(Extracted data begins)

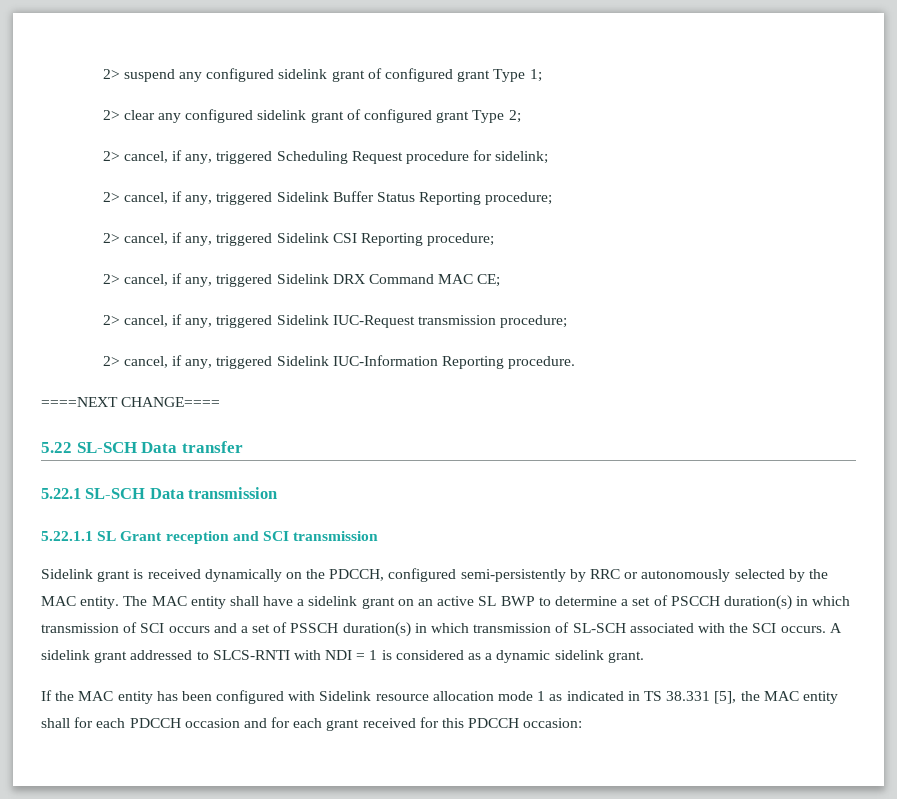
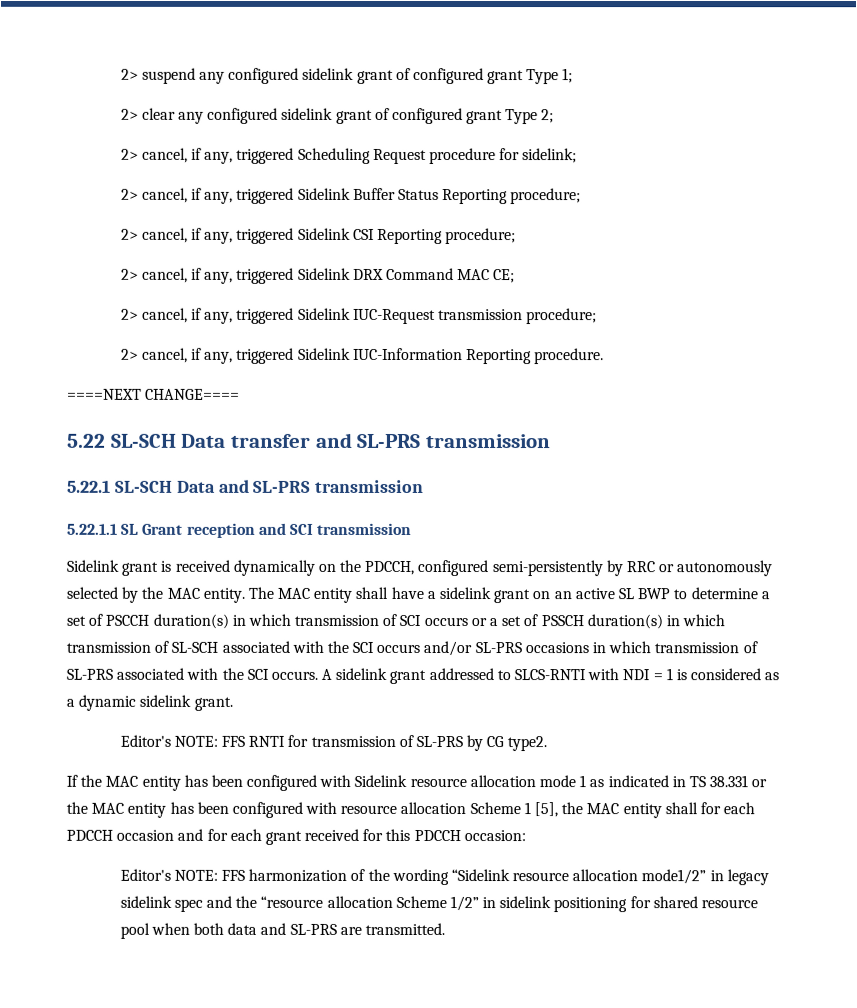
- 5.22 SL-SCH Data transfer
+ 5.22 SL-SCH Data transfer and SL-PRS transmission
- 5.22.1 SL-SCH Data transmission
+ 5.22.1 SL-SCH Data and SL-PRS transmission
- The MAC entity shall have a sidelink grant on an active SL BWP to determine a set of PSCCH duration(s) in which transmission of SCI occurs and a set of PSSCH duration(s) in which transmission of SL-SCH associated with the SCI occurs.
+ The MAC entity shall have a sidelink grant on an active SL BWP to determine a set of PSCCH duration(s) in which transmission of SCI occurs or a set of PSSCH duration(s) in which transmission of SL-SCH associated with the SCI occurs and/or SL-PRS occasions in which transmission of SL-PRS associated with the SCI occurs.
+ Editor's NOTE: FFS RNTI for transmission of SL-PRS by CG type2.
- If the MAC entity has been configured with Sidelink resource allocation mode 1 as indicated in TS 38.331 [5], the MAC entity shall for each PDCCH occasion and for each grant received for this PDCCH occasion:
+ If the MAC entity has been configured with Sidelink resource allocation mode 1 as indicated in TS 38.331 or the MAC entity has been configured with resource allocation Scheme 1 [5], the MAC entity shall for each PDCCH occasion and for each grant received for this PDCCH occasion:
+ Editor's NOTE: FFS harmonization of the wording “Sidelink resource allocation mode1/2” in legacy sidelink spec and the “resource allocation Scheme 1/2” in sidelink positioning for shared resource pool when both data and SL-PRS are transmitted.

(Extracted data ends)

_What is needed_
Take the line above containing "transfer and SL-PRS transmission", the line containing "by CG type2.", and all lines in between, and copy them exactly without anything else.

_Answer to the problem_
+ 5.22 SL-SCH Data transfer and SL-PRS transmission
- 5.22.1 SL-SCH Data transmission
+ 5.22.1 SL-SCH Data and SL-PRS transmission
- The MAC entity shall have a sidelink grant on an active SL BWP to determine a set of PSCCH duration(s) in which transmission of SCI occurs and a set of PSSCH duration(s) in which transmission of SL-SCH associated with the SCI occurs.
+ The MAC entity shall have a sidelink grant on an active SL BWP to determine a set of PSCCH duration(s) in which transmission of SCI occurs or a set of PSSCH duration(s) in which transmission of SL-SCH associated with the SCI occurs and/or SL-PRS occasions in which transmission of SL-PRS associated with the SCI occurs.
+ Editor's NOTE: FFS RNTI for transmission of SL-PRS by CG type2.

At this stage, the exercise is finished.